I like the look of the modified layout from Droogs (thanks for this). I'll see how that can be adapted for my use. The only issue I see is for the mitre saw. There is a pillar halfway across the long wall, which splits it into two workbenches, neither are really long enough for the mitre saw.

Re-organising is my Christmas break project, so I might post some pictures if it goes well


----------



## Sheptonphil (12 Dec 2020)

GCM said:


> My wife wishes there was 8 of me in the workshop - she always says she needs to clone me!


my missus reckons that I’m ‘special’ and they broke the mould when I was made, thankfully!


----------



## Droogs (12 Dec 2020)

is that not "the mould was already broken" when they made you?


----------



## gmgmgm (16 Dec 2020)

My workshop is about the same size as yours (2 joined stables), and I struggle to fit all the kit in!

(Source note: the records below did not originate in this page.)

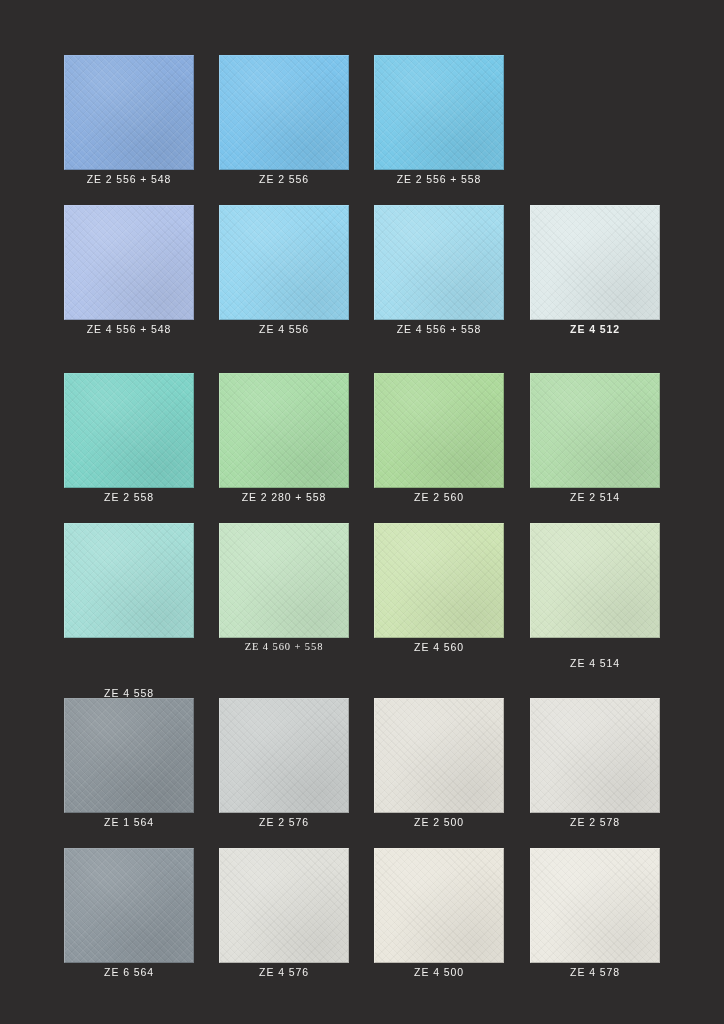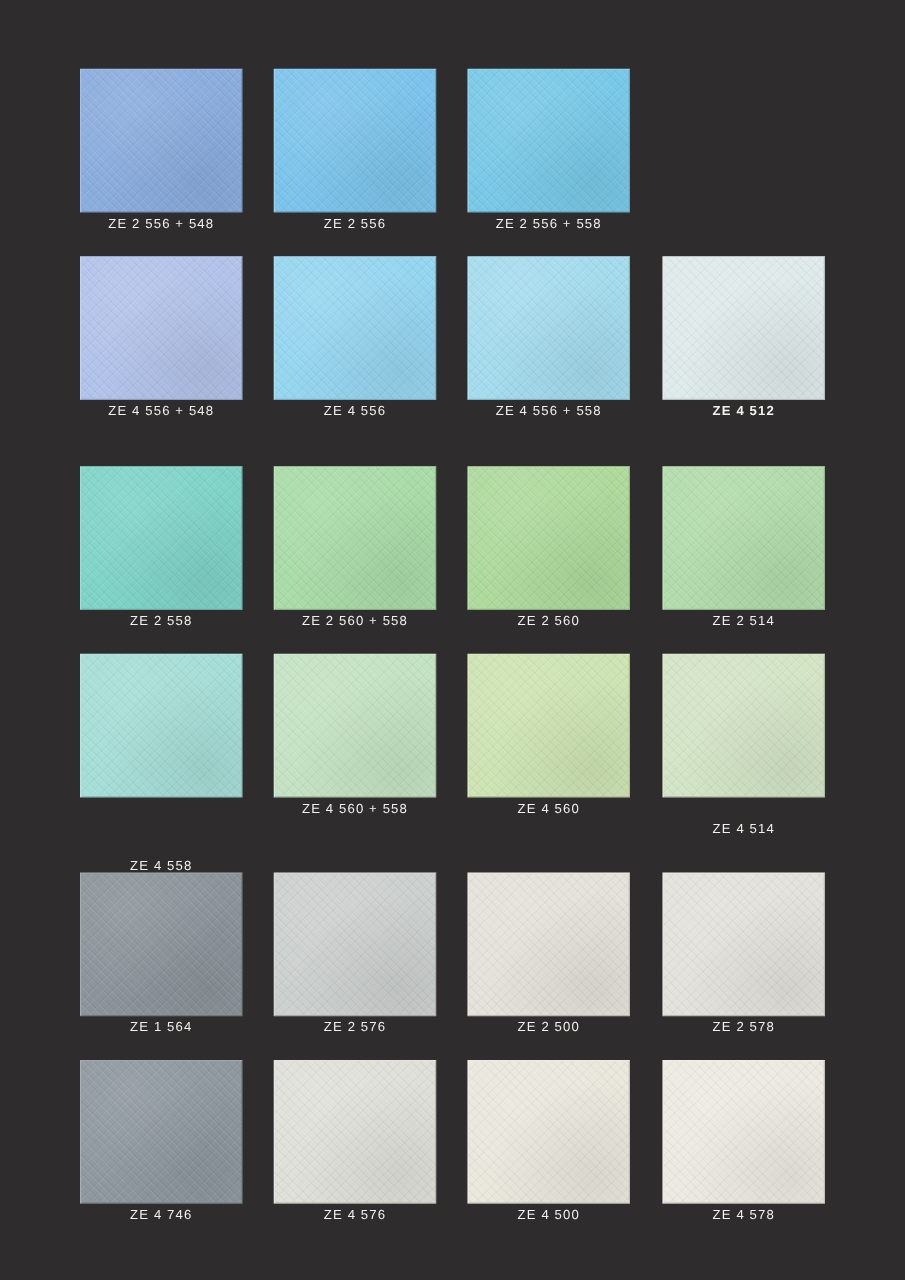--- a/index.html
+++ b/index.html
@@ -154,7 +154,7 @@
       </div>
       <div class="cell c1">
         <div class="swatch" style="background-color: rgb(169, 220, 167);"></div>
-        <div class="label" style="color: rgb(242, 241, 239);">ZE 2  560 + 558</div>
+        <div class="label" style="color: rgb(242, 241, 239);">ZE 2  280 + 558</div>
       </div>
       <div class="cell c2">
         <div class="swatch" style="background-color: rgb(174, 218, 156);"></div>

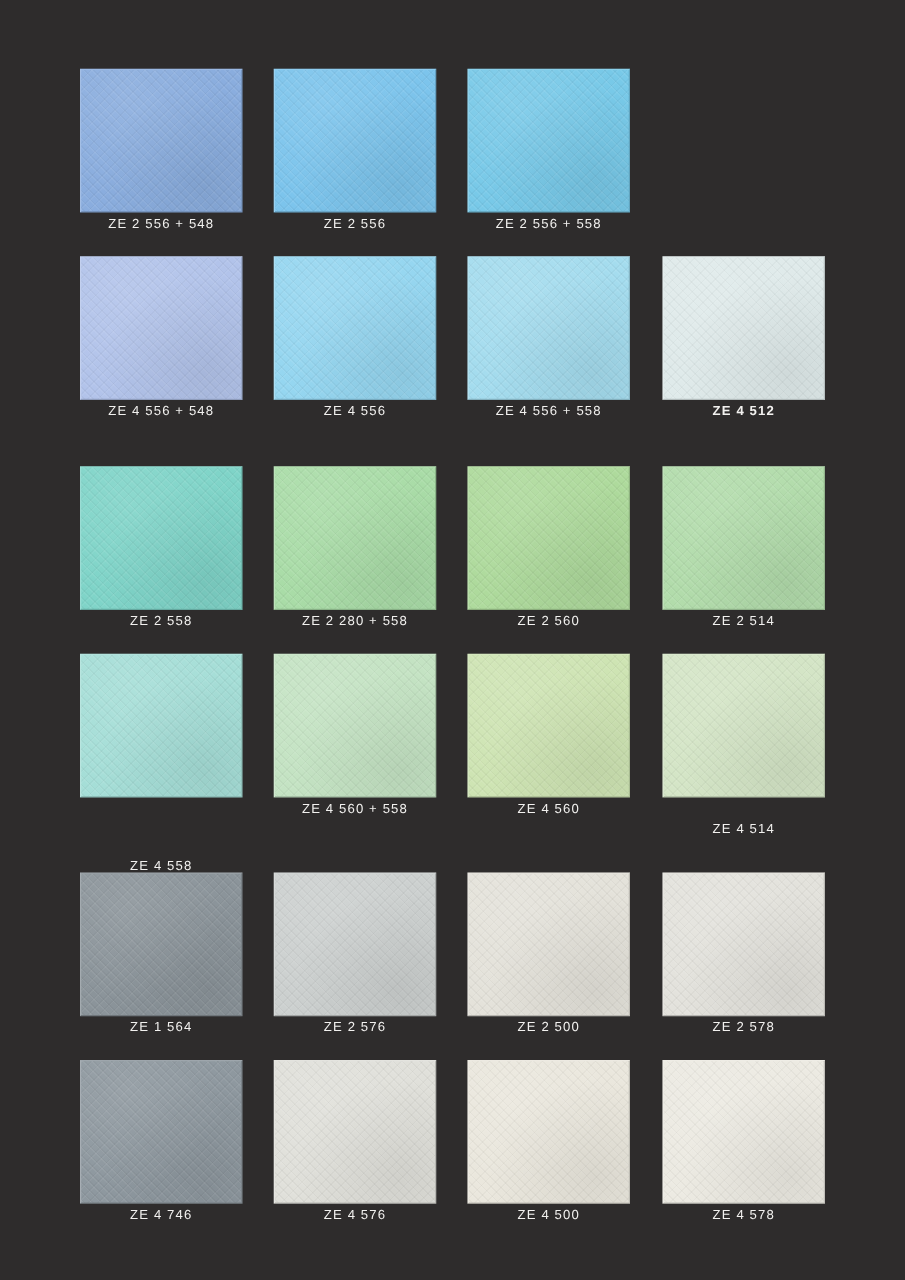--- a/index.html
+++ b/index.html
@@ -172,7 +172,7 @@
       </div>
       <div class="cell c1">
         <div class="swatch" style="background-color: rgb(196, 227, 195);"></div>
-        <div class="label" style="color: rgb(242, 241, 239);">ZE 4  560 + 558</div>
+        <div class="label" style="color: rgb(242, 241, 239); font-family: Liberation Serif, serif;">ZE 4  560 + 558</div>
       </div>
       <div class="cell c2">
         <div class="swatch" style="background-color: rgb(206, 228, 179);"></div>

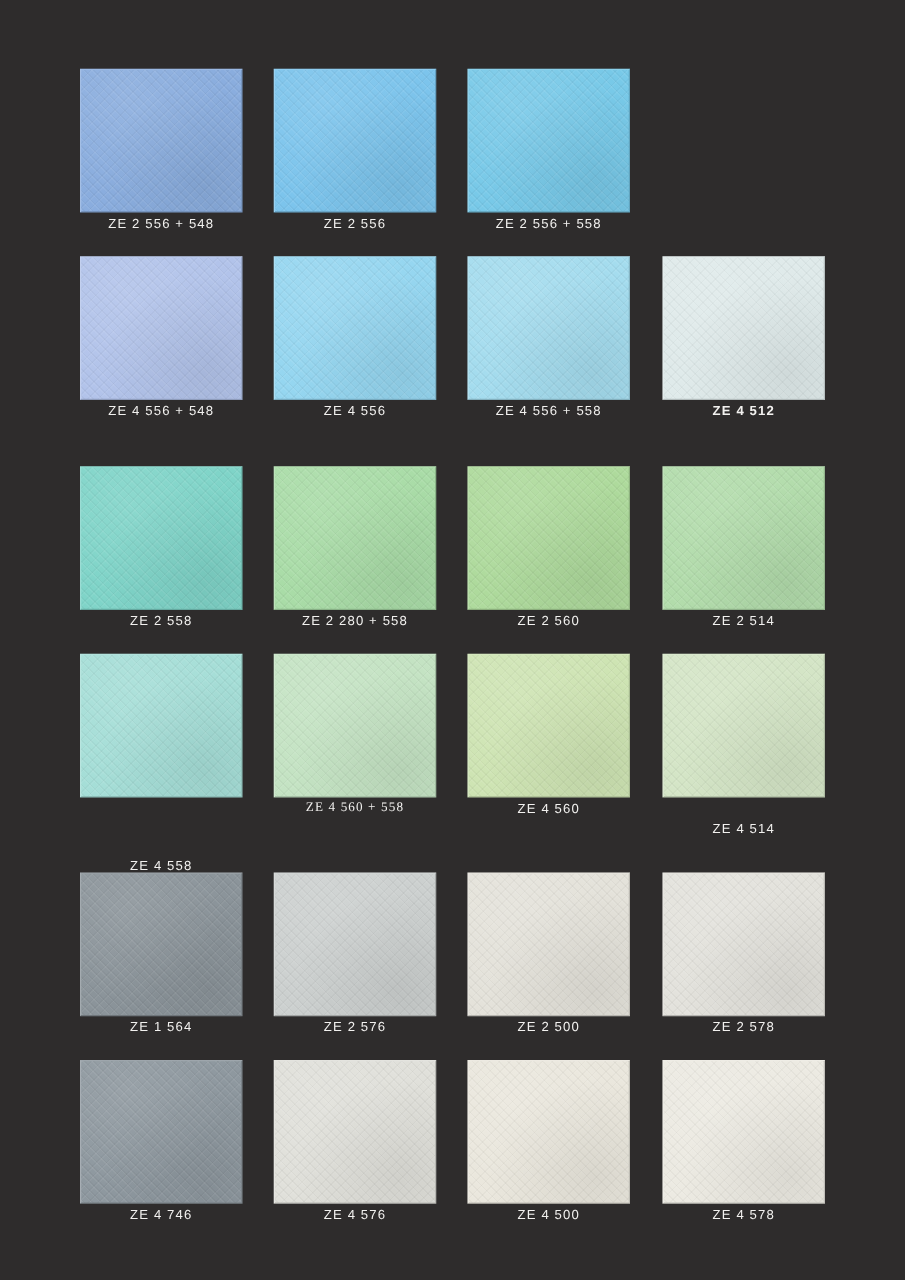--- a/index.html
+++ b/index.html
@@ -207,7 +207,7 @@
     <div class="row">
       <div class="cell c0">
         <div class="swatch" style="background-color: rgb(142, 152, 159);"></div>
-        <div class="label" style="color: rgb(242, 241, 239);">ZE 4  746</div>
+        <div class="label" style="color: rgb(242, 241, 239);">ZE 6  564</div>
       </div>
       <div class="cell c1">
         <div class="swatch" style="background-color: rgb(224, 224, 218);"></div>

Despite there being a pillar in the way, wouldn't it be best to put the mitre saw along that wall? That will save you space everyday, and you can always move it out for longer jobs. I would put the mitre saw roughly near where your scroll saw is, then put the scroll saw behind the door (assuming that's the tool you use least). Otherwise that corner will inevitably fill up with junk!

I assume it's a combined planer/thicknesser, and it's on wheels? I have separates, but if I'm planing 6ft/2m boards I have to orient in certain ways to have enough space. Sometimes closer to the door, so it can poke in/out.


----------



## GCM (16 Dec 2020)

My workshop is an extension to my garage. Well, actually 2 extensions, the first section is brick, and then it has a half brick/half wood, slightly leaky, extension tacked on.
The previous owner of the house parked 3 cars end to end, but I didn't want to have to shuffle cars, so I just kept the original part for a car, and the extensions for a workshop!

I think you are right about the mitre saw location. Most of the time, it will probably be OK with a short overhang to the right of it. I guess I can build it into the workbench, possible on a pull out module.
The scroll saw gets used very infrequently, so can probably even be stored on a shelf under the bench

Yes, it is a combined planer/thicknesser. Not currently on wheels (its bolted onto an old workmate!), but I'm going to make a simple cabinet for it to sit on, with wheels.


----------



## Sheptonphil (17 Dec 2020)

Droogs said:


> is that not "the mould was already broken" when they made you?


She says as soon as they saw what came out they went and broke it, but your probably right, can’t make a perfect casting from an imperfect mould. The rest of the world seems to have coped with me for 60+ years, it’s only her struggling to cope.


----------